LA Mayor Eric Garcetti says he only supports tenants paying for their water usage if they have their own water meters. “I’ve been supportive of individual meters so individuals could track their own use,” Garcetti said. 

L.A. City Councilmember Mike Bonin agreed, stating, “The only way to do it is with individual meters. As a drought-fighting tool, you need to have the use tied directly to the cost.” 

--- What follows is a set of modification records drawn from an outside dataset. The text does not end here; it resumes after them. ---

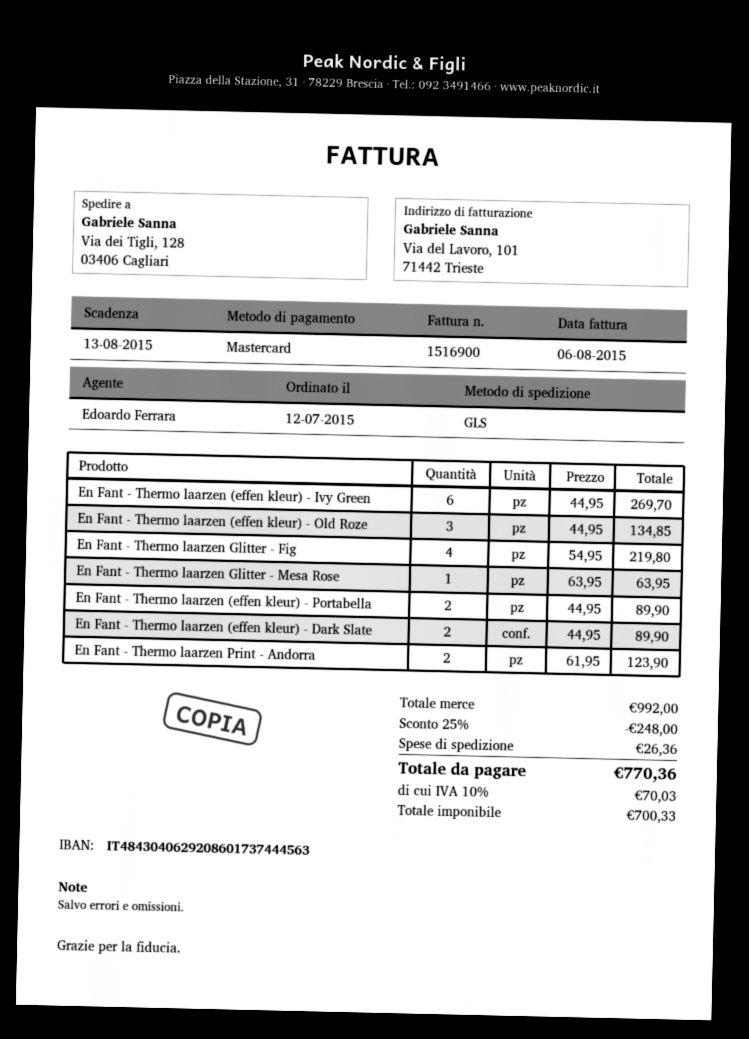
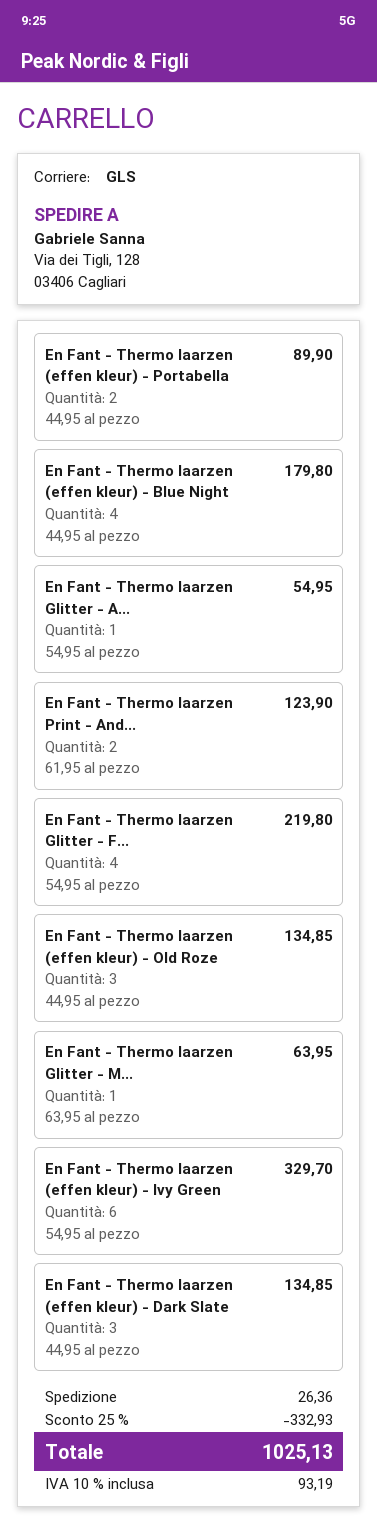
En Fant - Thermo laarzen (effen kleur) - Ivy Green: 6 x 44.95 = 269.70 -> 6 x 54.95 = 329.70
En Fant - Thermo laarzen (effen kleur) - Dark Slate: 2 x 44.95 = 89.90 -> 3 x 44.95 = 134.85
En Fant - Thermo laarzen (effen kleur) - Blue Night: none -> 4 x 44.95 = 179.80
En Fant - Thermo laarzen Glitter - A...: none -> 1 x 54.95 = 54.95
discount: 25% = 248.00 -> 25% = 332.93
tax: 10% = 70.03 -> 10% = 93.19
total: 770.36 -> 1025.13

CES believes that first there should be an education and outreach campaign to increase tenants’ involvement in conservation efforts. Also, landlords should be required to make their apartment buildings water-efficient by converting their lawns to drought-resistant plants, installing energy and water efficient washing machines, and providing units with low-flow toilets, faucets and shower heads without passing on those costs to tenants. 

There should be stiff fines to landlords and increased rent reductions to tenants when landlords fail to make quality repairs to leaks in a timely manner. The installation of sub meters in buildings could be studied, ensuring that tenants would be charged only for what they use. But there would have to be a corresponding reduction in rent to accurately compensate tenants for the full amount of savings to landlords. 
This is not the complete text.